Your goal:
Without any pictures, print the lines below from the one that has "[350,168,364,176] Or -> [73,264,90,276] To" through the one that has "[126,113,236,128] losing adaptative", exactly and nothing else.

Entries provided:
========

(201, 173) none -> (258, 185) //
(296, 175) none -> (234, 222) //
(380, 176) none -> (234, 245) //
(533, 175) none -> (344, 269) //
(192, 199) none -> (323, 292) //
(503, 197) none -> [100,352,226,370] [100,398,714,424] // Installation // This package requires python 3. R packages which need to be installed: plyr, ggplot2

========

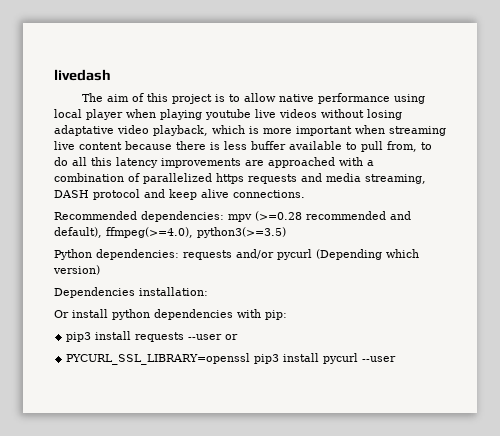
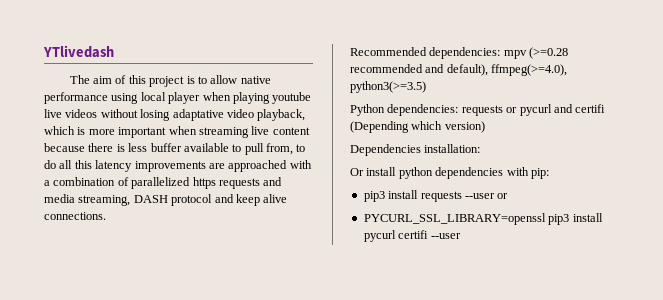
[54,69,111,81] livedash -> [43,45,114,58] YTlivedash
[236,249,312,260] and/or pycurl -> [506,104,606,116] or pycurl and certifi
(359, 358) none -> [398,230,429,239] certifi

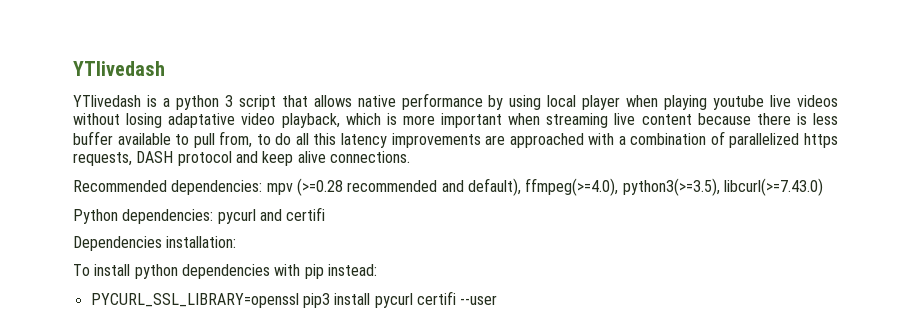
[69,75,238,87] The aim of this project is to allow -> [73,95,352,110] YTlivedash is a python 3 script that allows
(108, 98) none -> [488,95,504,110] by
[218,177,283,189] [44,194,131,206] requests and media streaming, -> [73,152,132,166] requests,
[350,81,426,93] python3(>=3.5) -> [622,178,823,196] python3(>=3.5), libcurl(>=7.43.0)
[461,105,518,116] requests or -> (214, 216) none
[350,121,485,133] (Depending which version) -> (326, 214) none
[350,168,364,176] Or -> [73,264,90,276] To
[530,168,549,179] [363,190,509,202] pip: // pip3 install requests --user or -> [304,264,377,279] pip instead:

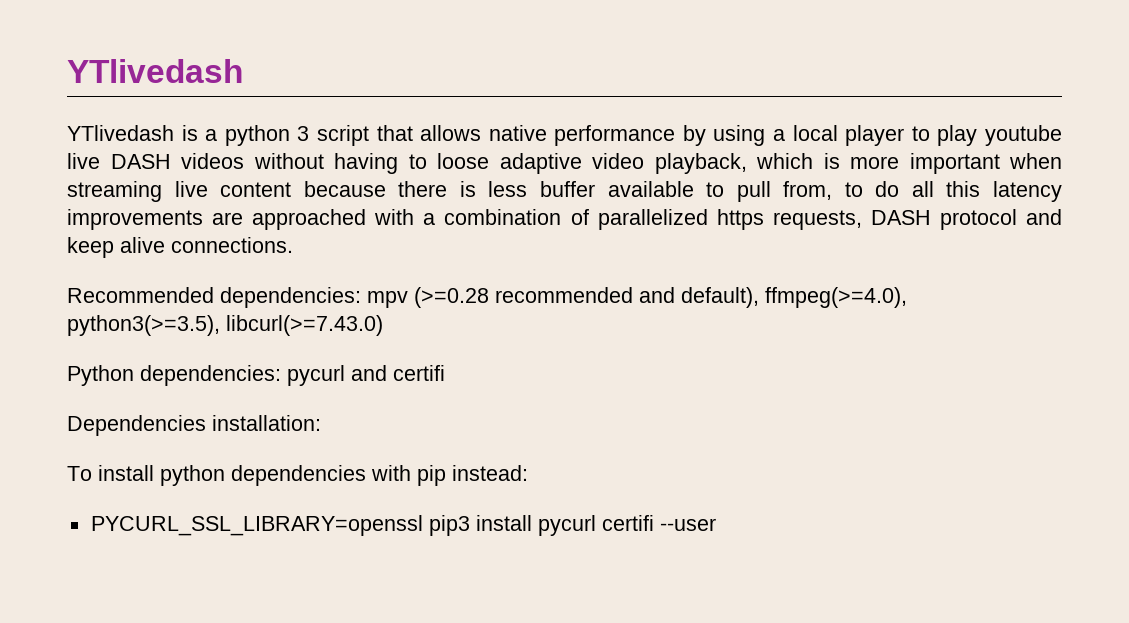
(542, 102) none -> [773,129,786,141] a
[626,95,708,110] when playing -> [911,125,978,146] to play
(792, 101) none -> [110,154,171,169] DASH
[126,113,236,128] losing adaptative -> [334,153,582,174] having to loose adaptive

========

Result of the exercise:
[350,168,364,176] Or -> [73,264,90,276] To
[530,168,549,179] [363,190,509,202] pip: // pip3 install requests --user or -> [304,264,377,279] pip instead:

(542, 102) none -> [773,129,786,141] a
[626,95,708,110] when playing -> [911,125,978,146] to play
(792, 101) none -> [110,154,171,169] DASH
[126,113,236,128] losing adaptative -> [334,153,582,174] having to loose adaptive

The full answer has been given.